Naphthenic base oils are used to manufacture insulating oils for transformers, lubricating greases, cutting fluids, oil for compressors and oil for shock absorbers. They can also be used as rubber plasticizers.


What group do you identify with

Group I base oils are the cheapest and least sophisticated on the market.  They are made by a solvent refining –  a process which is less costly and less complex compared with others.  They contain less than 90 percent saturates, have a sulfur level of greater than .03% and exhibit a viscosity index (VI) of somewhere between 80 and 120 (the VI number is unitless).  The higher the VI, the more stable and desirable the viscosity is across a range of operating temperatures.

Group II base oils are manufactured by more complex refining processes than group I oils, like hydrocracking or hydrotreating.  Both of these processes use high-pressure hydrogen to catalytically remove contaminants from
petroleum fractions.  Unlike group I oils, group II base oils are defined as being more than 90 percent saturates, less than 0.03% sulfur.  The higher the number of saturates, the higher molecular bond strength of the oil.  This relates to a better resistance to breakdown or loss of viscosity.

Group III base oils are refined even further than group II oils and contain similar levels of saturates and sulfur, but have viscosity index above 120.  The higher quality allows these synthesized materials to be used in the production of synthetic and semi-synthetic products.  They show excellent molecular uniformity and stability.

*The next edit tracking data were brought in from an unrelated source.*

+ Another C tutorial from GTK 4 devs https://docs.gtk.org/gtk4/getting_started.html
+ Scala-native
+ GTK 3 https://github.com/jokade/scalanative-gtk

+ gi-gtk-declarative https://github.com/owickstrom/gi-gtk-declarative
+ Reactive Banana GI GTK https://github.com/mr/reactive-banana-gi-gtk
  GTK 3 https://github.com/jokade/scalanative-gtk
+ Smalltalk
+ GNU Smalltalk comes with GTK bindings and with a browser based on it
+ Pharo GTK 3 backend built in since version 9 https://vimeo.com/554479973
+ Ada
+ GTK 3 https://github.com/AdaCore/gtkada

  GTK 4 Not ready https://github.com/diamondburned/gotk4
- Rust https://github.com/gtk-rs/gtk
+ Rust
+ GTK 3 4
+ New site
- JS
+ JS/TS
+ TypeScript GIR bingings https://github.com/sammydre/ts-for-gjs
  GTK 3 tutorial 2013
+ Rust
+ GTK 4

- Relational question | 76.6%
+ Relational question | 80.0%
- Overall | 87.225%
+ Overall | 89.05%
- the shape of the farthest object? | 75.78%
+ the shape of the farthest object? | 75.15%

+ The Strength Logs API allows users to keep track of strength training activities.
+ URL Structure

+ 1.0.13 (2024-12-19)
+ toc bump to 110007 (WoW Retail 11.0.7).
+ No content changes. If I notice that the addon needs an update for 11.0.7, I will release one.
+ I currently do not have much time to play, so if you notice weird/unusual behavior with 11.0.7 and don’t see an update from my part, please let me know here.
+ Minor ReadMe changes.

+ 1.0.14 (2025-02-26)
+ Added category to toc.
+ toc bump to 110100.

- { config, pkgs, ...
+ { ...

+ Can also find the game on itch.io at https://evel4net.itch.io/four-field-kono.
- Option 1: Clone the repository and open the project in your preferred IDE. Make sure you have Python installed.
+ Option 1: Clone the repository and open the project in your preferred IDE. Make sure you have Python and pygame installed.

Group IV base oils are made from polyalphaolefins (PAOs) and are chemically engineered and 100% synthetic base oils.  Synthetics are derived by a different refining process to offer better performance owing to their consistent molecular structure and purity.  Offering super low volatility (allowing them to perform in the harshest of conditions and temperatures), synthetic base stocks are among the most costly and highest quality available.

Group V base oils are in the whatever all else category, i.e. anything that was not mentioned in the previously defined groups.  They include naphthenic oils, esters, silicones, biolubes and polyglycols.